WHAT IS NEEDED: Take each line of the material that includes "corner" and copy it.

GIVEN RECORDS:
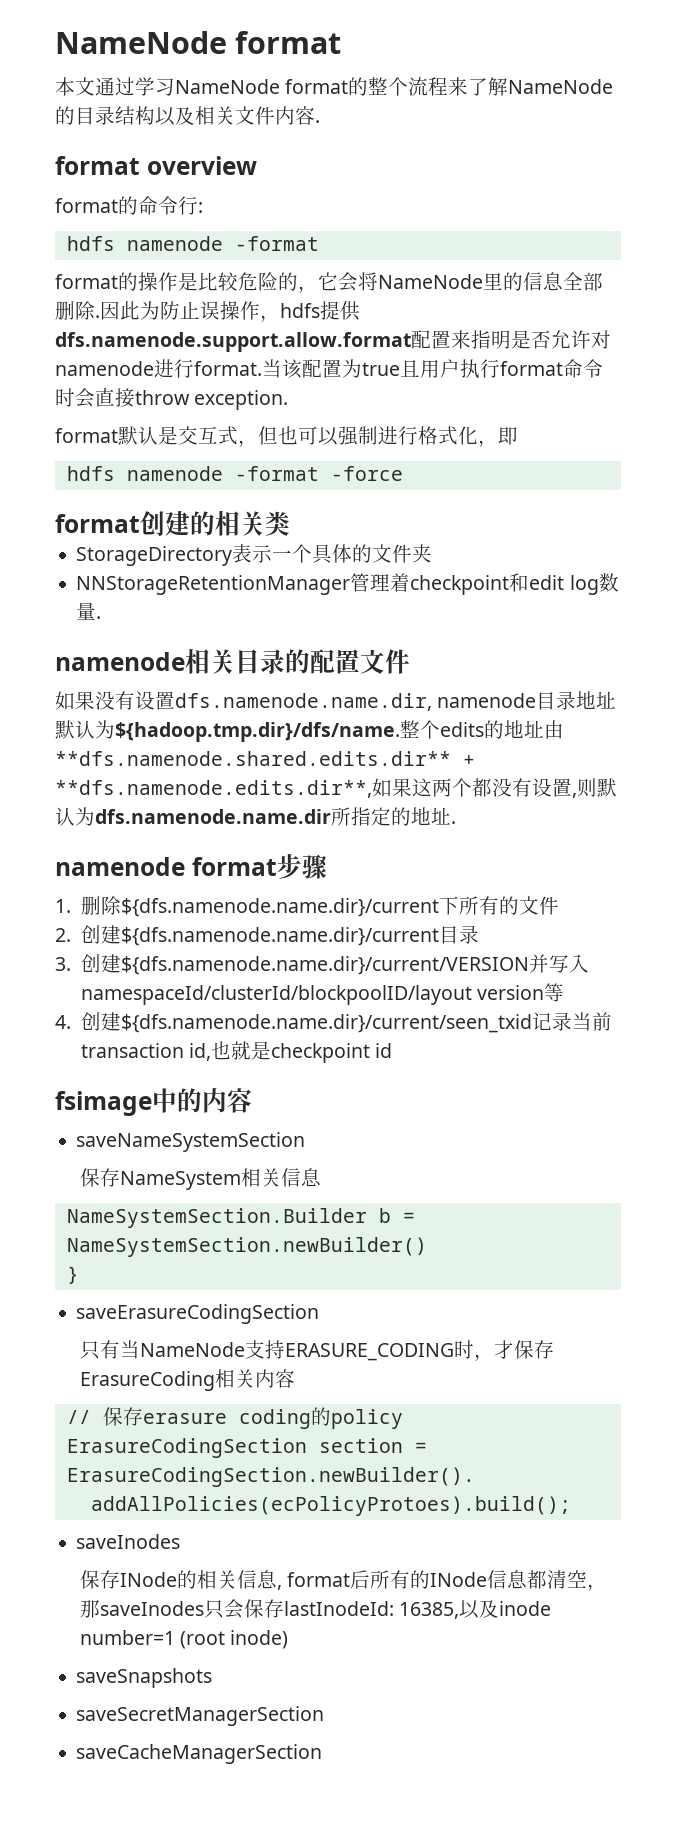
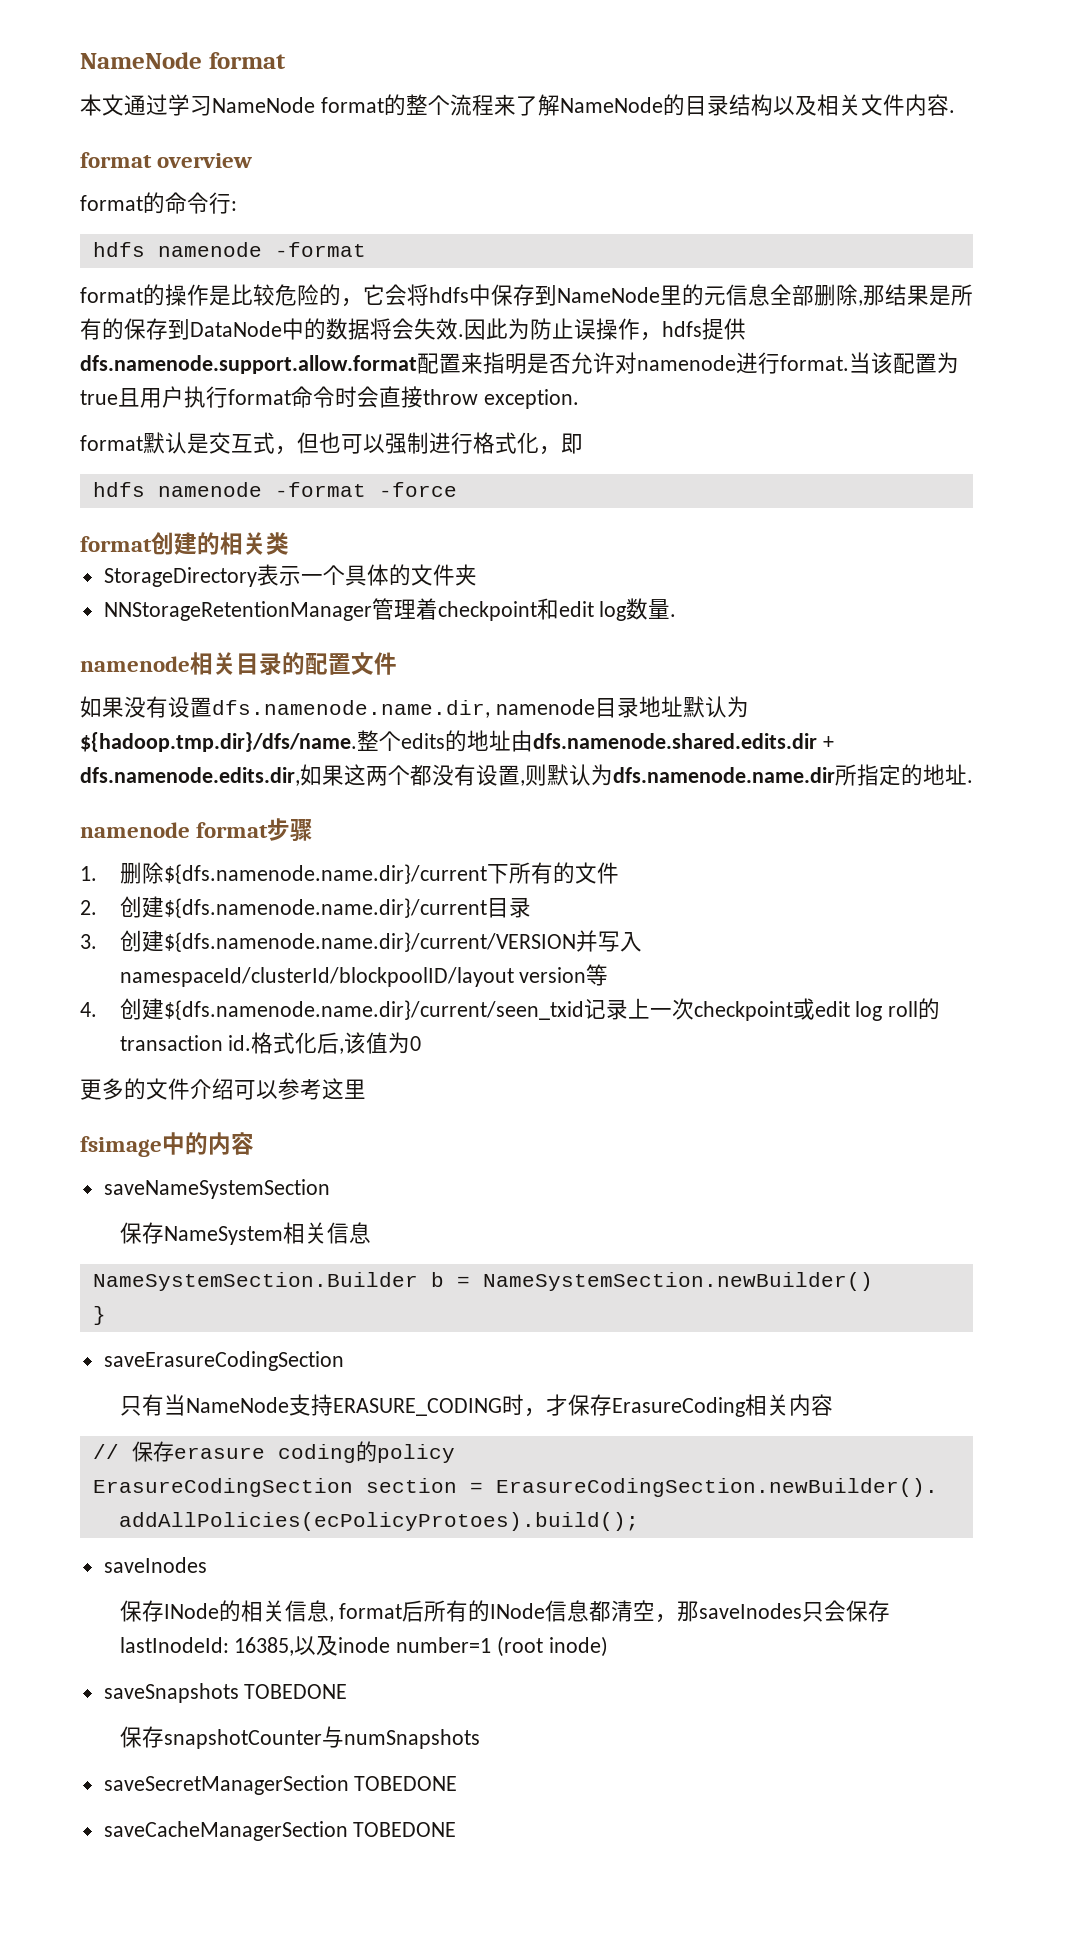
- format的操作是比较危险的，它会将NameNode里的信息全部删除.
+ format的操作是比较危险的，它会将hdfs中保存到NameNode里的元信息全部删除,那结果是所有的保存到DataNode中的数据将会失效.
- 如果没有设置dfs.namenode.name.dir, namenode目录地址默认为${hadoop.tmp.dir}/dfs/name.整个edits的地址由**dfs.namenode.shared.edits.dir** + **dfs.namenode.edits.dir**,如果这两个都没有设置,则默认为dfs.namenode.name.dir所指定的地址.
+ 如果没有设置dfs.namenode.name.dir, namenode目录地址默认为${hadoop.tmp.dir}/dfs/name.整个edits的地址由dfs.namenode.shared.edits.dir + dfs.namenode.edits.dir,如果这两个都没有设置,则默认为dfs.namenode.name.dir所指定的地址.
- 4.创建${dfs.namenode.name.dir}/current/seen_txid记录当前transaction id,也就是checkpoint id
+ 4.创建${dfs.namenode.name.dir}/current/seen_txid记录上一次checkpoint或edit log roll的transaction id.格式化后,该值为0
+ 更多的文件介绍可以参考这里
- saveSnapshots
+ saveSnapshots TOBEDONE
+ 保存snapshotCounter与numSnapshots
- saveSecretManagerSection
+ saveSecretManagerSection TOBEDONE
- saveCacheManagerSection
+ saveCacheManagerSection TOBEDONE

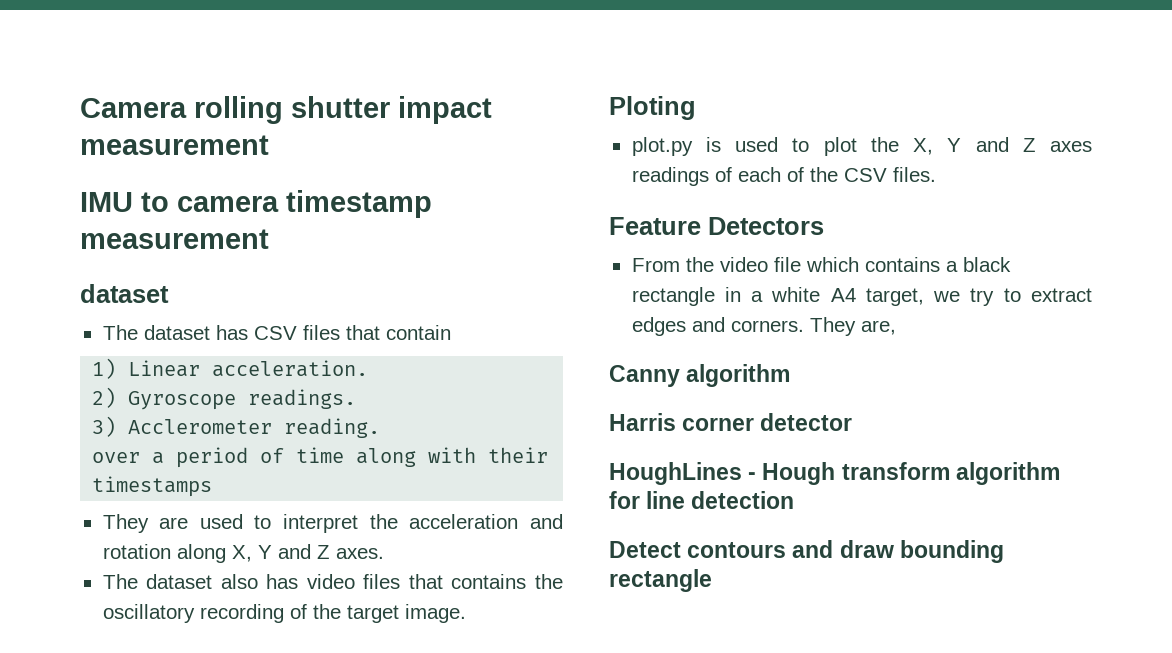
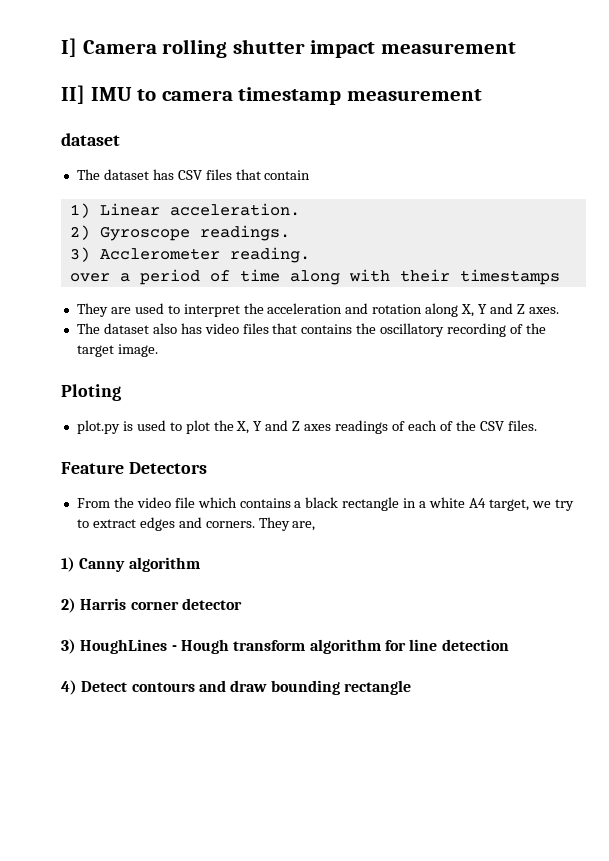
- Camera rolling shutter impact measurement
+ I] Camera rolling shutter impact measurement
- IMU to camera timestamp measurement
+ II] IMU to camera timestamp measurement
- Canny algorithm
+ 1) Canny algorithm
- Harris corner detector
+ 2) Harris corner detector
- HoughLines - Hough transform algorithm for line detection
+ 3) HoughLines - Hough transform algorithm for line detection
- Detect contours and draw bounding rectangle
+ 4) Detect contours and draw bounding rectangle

RESULT OF THIS TASK:
- Harris corner detector
+ 2) Harris corner detector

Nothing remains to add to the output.